* WHAT THE TASK REQUIRES: Could the data below be retyped exactly, without its pictures?
------ DATASET EXTRACT
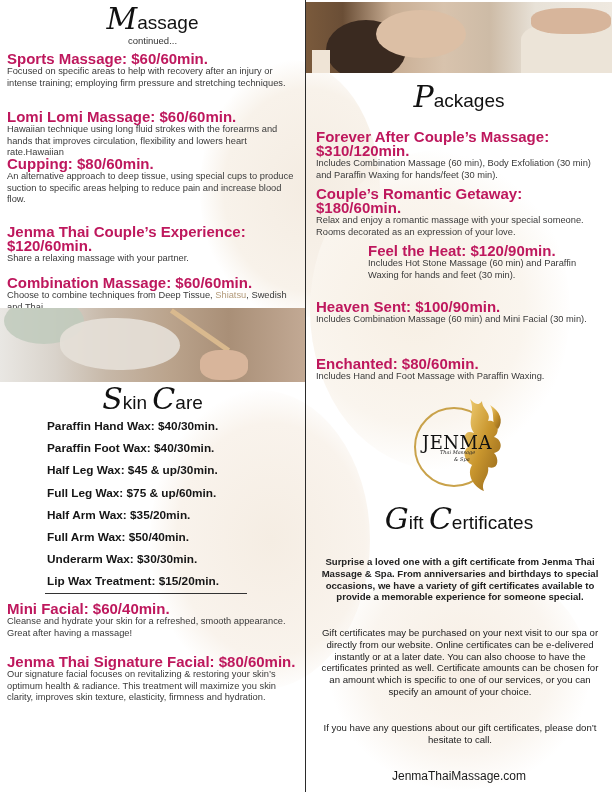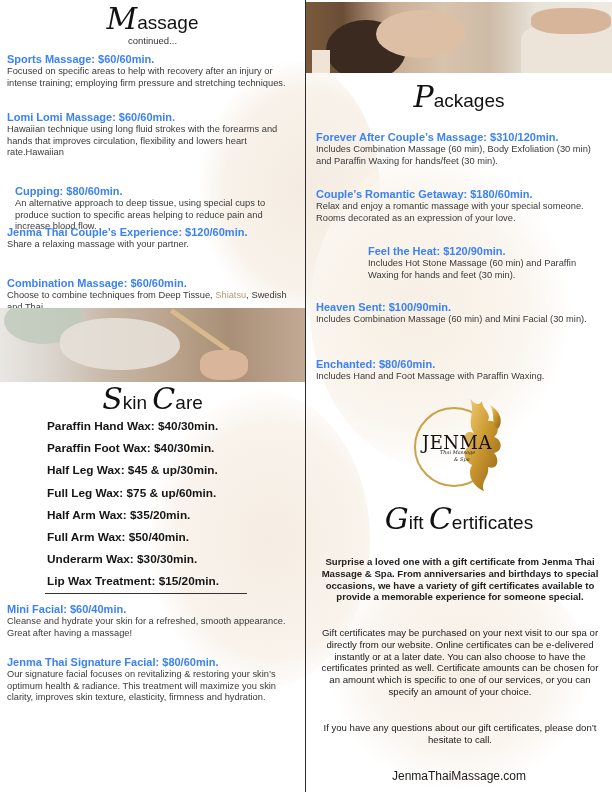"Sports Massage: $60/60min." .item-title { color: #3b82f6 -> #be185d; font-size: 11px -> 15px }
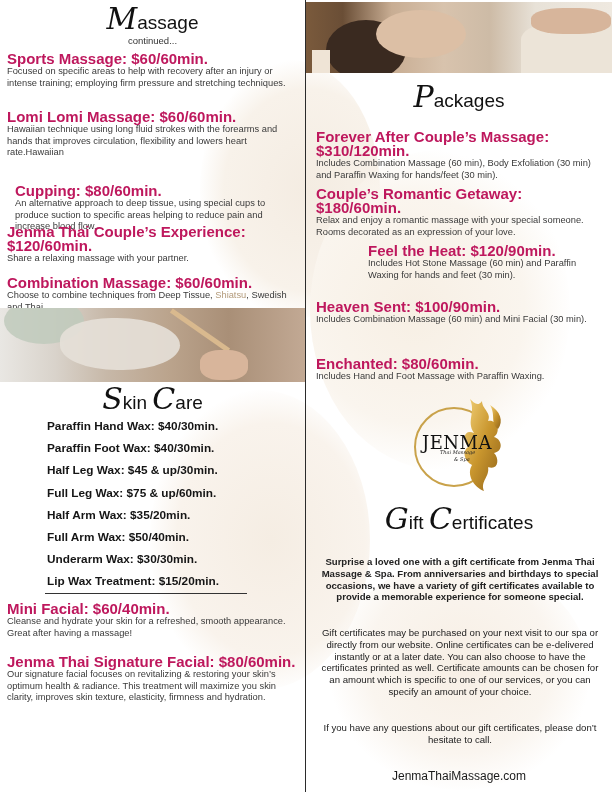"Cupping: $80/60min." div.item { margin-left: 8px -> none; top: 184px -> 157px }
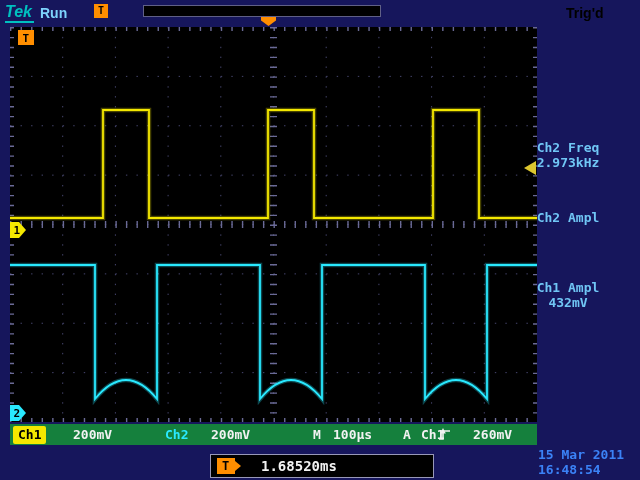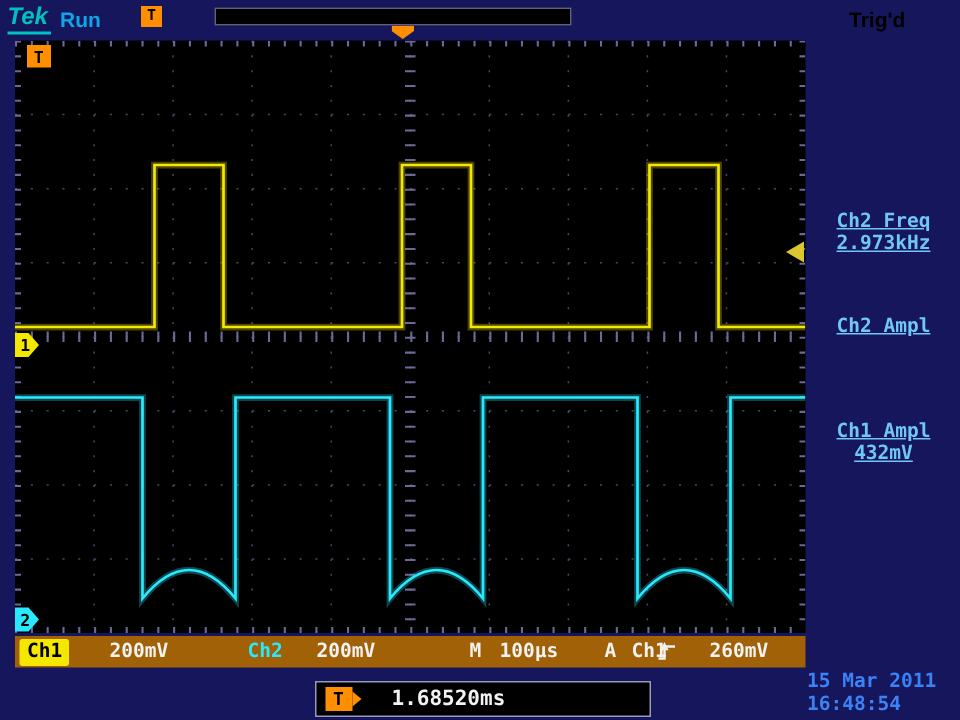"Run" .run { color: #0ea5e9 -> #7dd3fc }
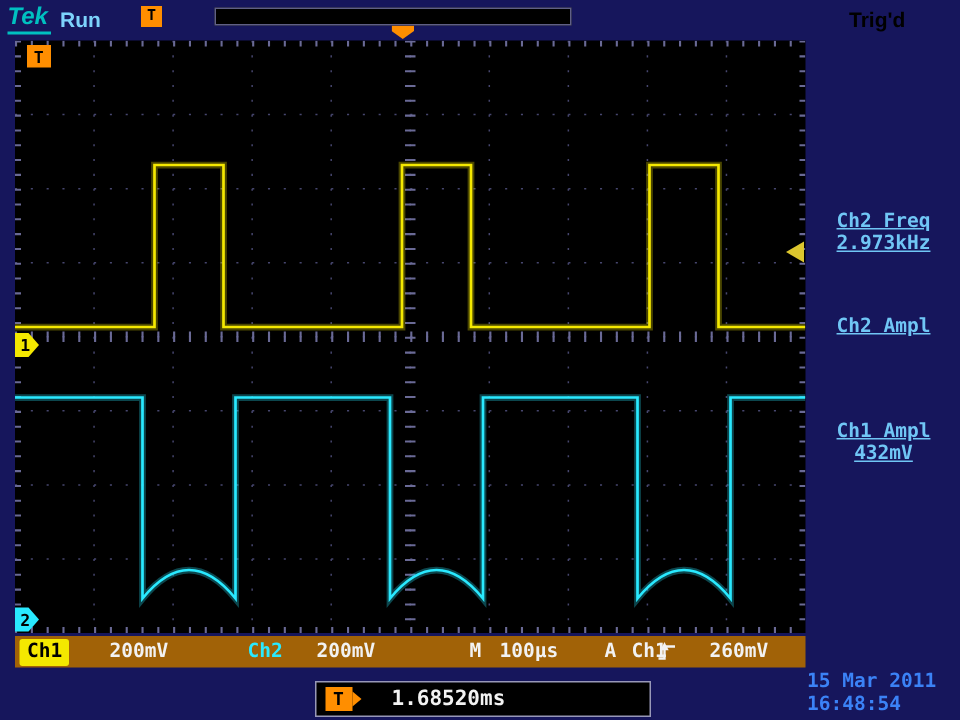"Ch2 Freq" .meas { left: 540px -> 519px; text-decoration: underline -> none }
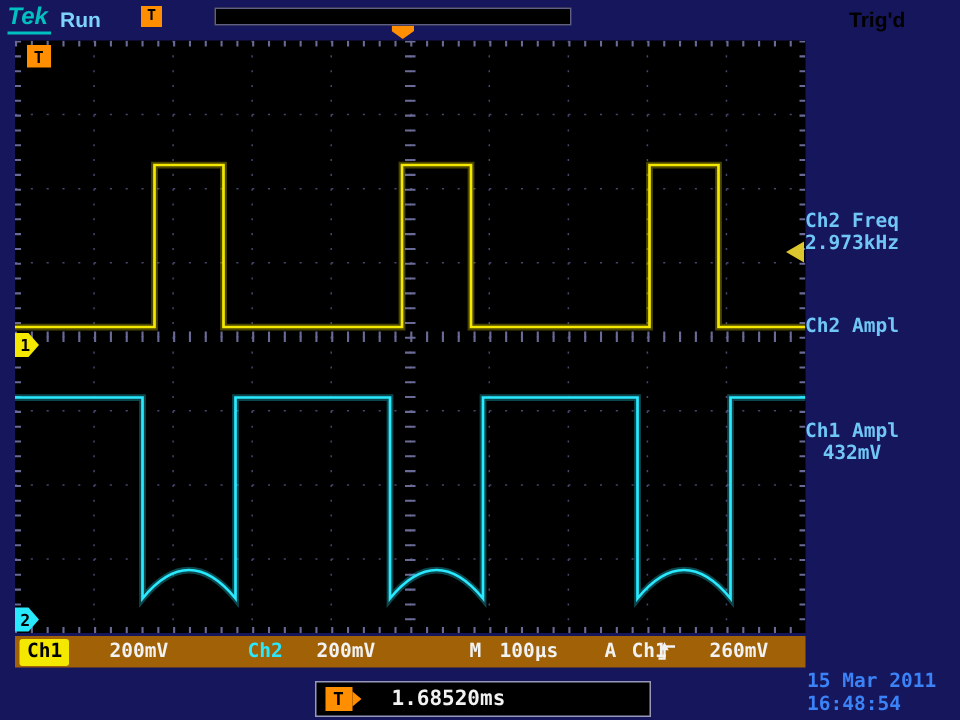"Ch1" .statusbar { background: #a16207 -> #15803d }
------------
* TASK OUTPUT:
"Sports Massage: $60/60min." .item-title { color: #3b82f6 -> #be185d; font-size: 11px -> 15px }
"Cupping: $80/60min." div.item { margin-left: 8px -> none; top: 184px -> 157px }
"Run" .run { color: #0ea5e9 -> #7dd3fc }
"Ch2 Freq" .meas { left: 540px -> 519px; text-decoration: underline -> none }
"Ch1" .statusbar { background: #a16207 -> #15803d }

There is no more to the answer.